** Extracted material **
== Segment start ==
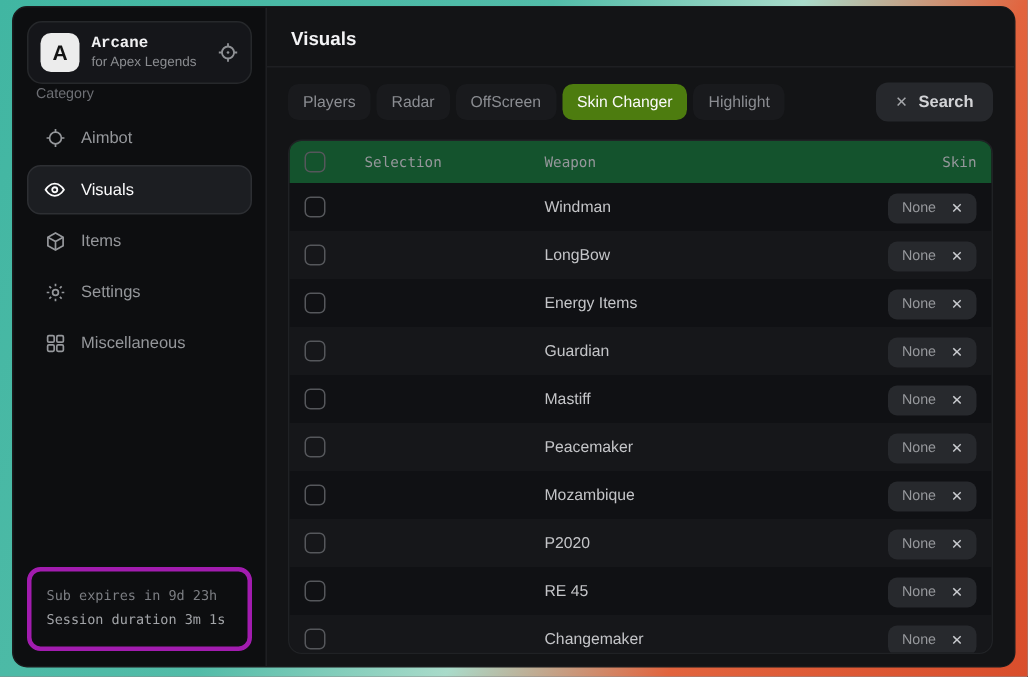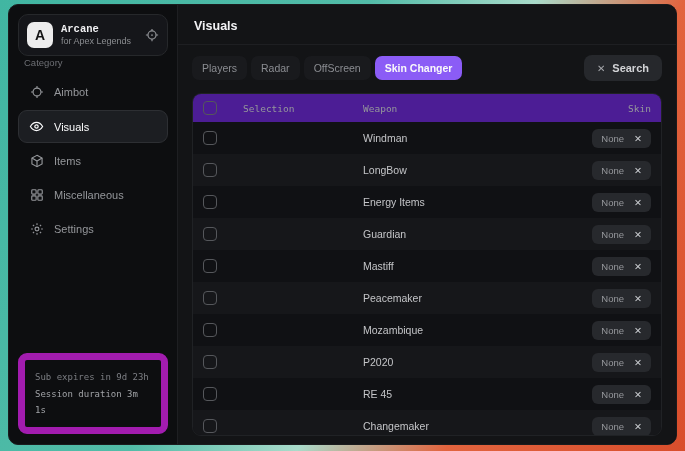"Skin Changer" .tab.active { background: #8b5cf6 -> #4d7c0f; font-weight: bold -> none }
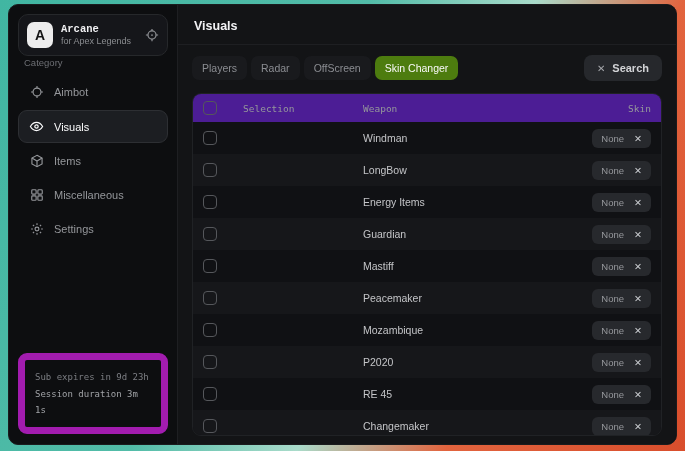"Highlight" div.tab { html: none -> <div>Highlight</div> }
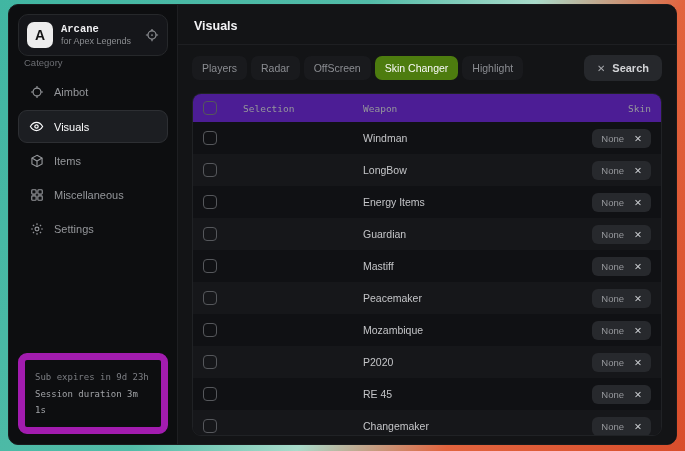"Selection" .thead { background: #4c1d95 -> #14532d }
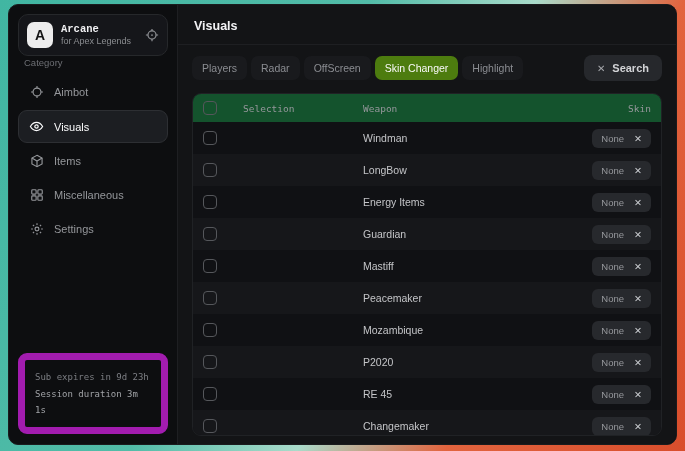"Miscellaneous" div.nav-item { order: before "Settings" -> after "Settings" }
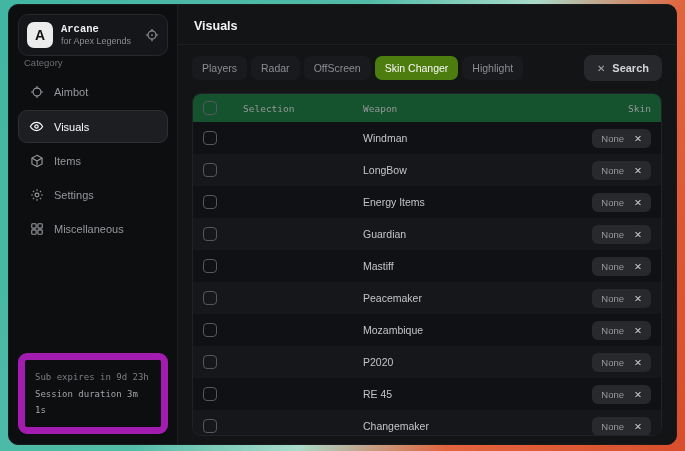"Sub expires in 9d 23h" .side-footer { border: 7px solid #a21caf -> 3px solid #a21caf }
== Segment end ==
** What the task requires **
The answer must be an exact restatement of all the records, with no pictures included.

** Result of this task **
"Skin Changer" .tab.active { background: #8b5cf6 -> #4d7c0f; font-weight: bold -> none }
"Highlight" div.tab { html: none -> <div>Highlight</div> }
"Selection" .thead { background: #4c1d95 -> #14532d }
"Miscellaneous" div.nav-item { order: before "Settings" -> after "Settings" }
"Sub expires in 9d 23h" .side-footer { border: 7px solid #a21caf -> 3px solid #a21caf }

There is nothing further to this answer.